シンシアは、いつの間にか満たされたグラスを、もう一度空にした。
たん、と打ち付けるようにしてテーブルに置く。
「脅し方ってものを知らないみたいね」
シンシアは苦笑いを浮かべ、携帯を取り出した。ぼそぼそと小声で話す。
「結構よ。表に出ましょう」
運河の水は黒々と音もなく流れていた。中空にかかる月が冷たくあたりを照らす。
「お嬢様」
「ハィ、フェーイ」
シンシアは、いて当然という風に軽く手を振って見せた。
路地の暗がりから声が響く。ダークグレーのパンツスーツに、赤いタイだけが色をそえている。

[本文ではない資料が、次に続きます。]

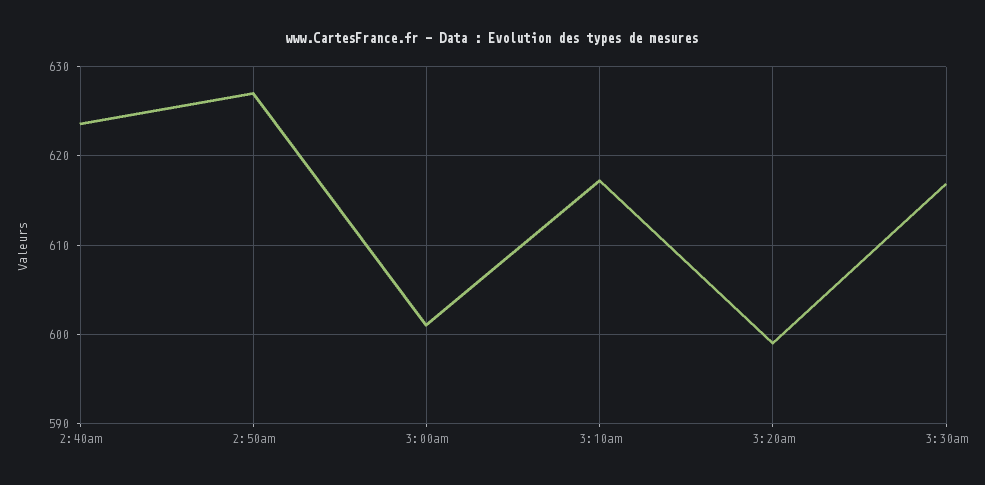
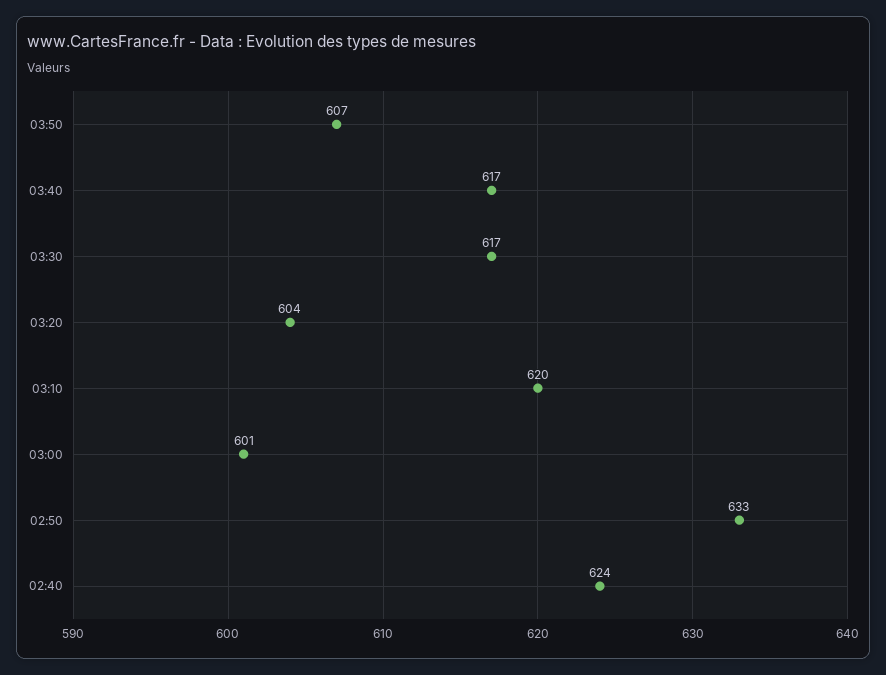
2:50am: 627 -> 633
3:10am: 617 -> 620
3:20am: 599 -> 604
03:50: none -> 607
03:40: none -> 617

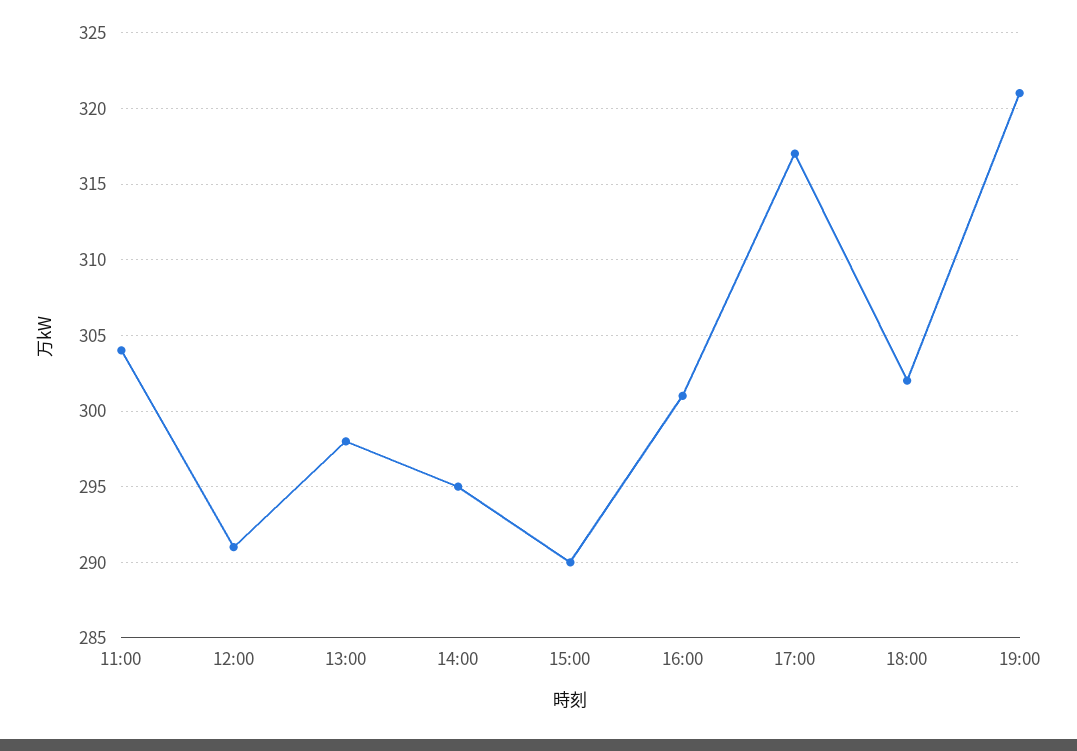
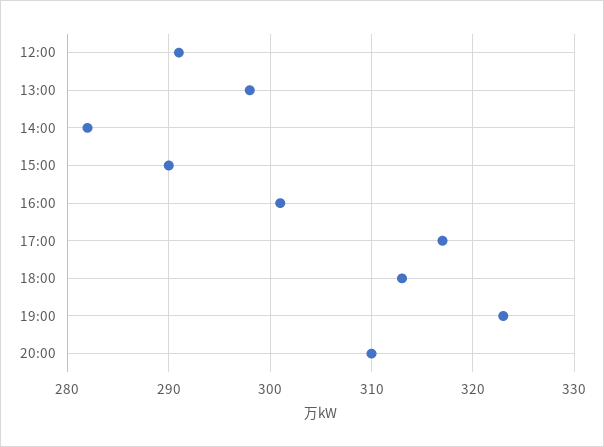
11:00: 304 -> none
14:00: 295 -> 282
18:00: 302 -> 313
19:00: 321 -> 323
20:00: none -> 310

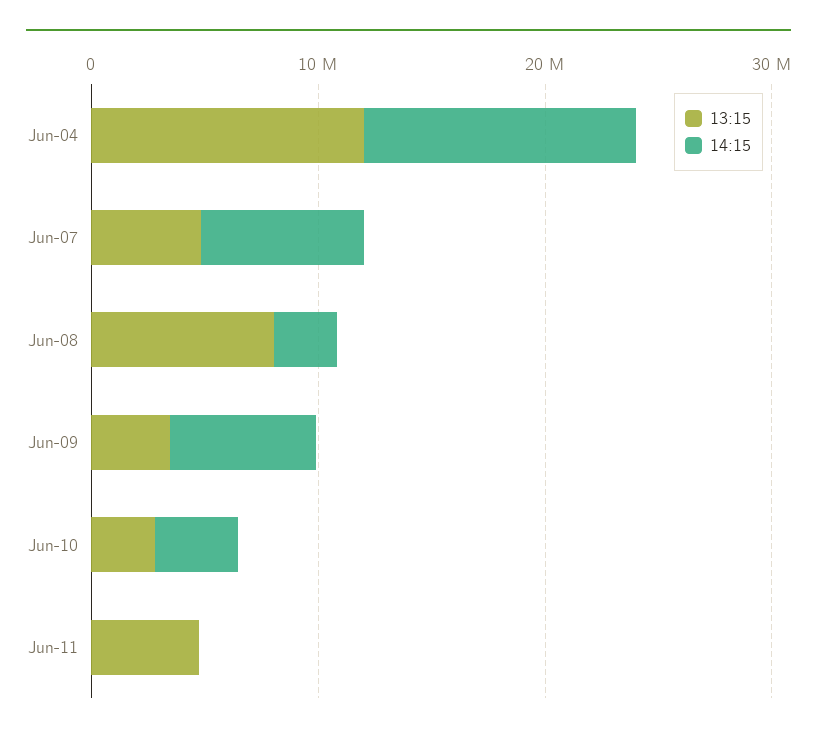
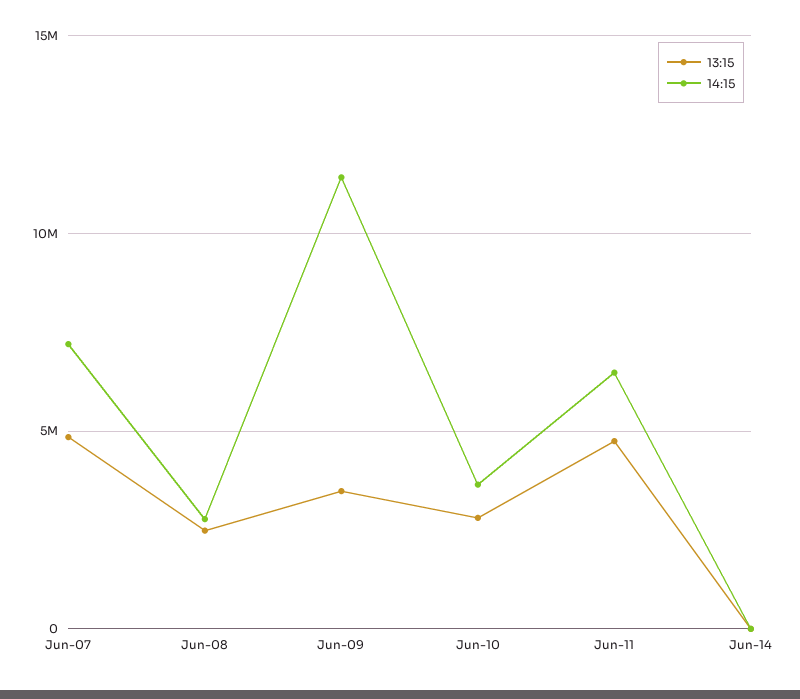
13:15, Jun-04: 12000000 -> none
14:15, Jun-04: 12000000 -> none
13:15, Jun-08: 8000000 -> 2500000
14:15, Jun-09: 6000000 -> 11500000
14:15, Jun-11: 0 -> 6500000
13:15, Jun-14: none -> 0
14:15, Jun-14: none -> 0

栗色の毛をショートカットでまとめているが、体の細さが女性だということを主張していた。
ていねいに、細く巻かれた傘を持っている。
「なんだなんだ?もう一人増えたのか?まあ、いいだろ。お嬢ちゃんじゃあ物足りねえと
思ってたんだ」
バラバラと男達がシンシアとフェーイを取り囲む。


427 名前:路地裏の月は雨に濡れる 3/3  ◆D7Aqr.apsM 投稿日:2006/10/16(月) 00:00:50.38 ID:otL1hswy0
「もう、何をやっているんですか!さっき艦長から連絡が入りましたよ。『傘を持っていって
さしあげろ』って……。いいかげんお父様に怒られますよ?」
「もうすぐ終わるし……それに、ねえ、それ程飲んでないわよね?」
シンシアは赤毛の男に同意を求める。
「飲んだ飲んでねえって、そういう問題かよ。てめえはなんだ?保護者か?」
「まあ、そんなものです。ところで、今回の件ですが、できれば穏便にすませたいのですが」
「フェーイ?傘をさしてくれる?」
シンシアは、手首をかえして腕時計を見ていた。
「はい?」
「いいから。四…三…二…来るわ」
キュー……ン
甲高い、空気を切り裂く音が聞こえはじめた。
耳を覆うほどに、そして覆っても音が体を震わせるようになる。――瞬間。
轟音と共に運河の水面が爆発した。
艀につながれた小舟が空中に浮き上がる。
そして、盛大に、吹き上げられた水が降り注いだ。

男達はあっというまに体中をびしょぬれにされて、呆然と立ちつくしていた。
「どう?あたしの船、皇国軍三番艦、主砲の至近弾よ?模擬弾頭だから、まあ、威力は全然だけど、
その辺は勘弁してね」
シンシアはスカートについた飛沫を払いながらにっこりと笑った。
「あのお酒、いただけるかしら? その後で、お話もききたいわ。――直撃は、きっと痛いわよ?」
ずぶ濡れになった男に、シンシアはカードを渡す。
四枚のエースと一枚のジョーカーが男の手の中で笑っていた。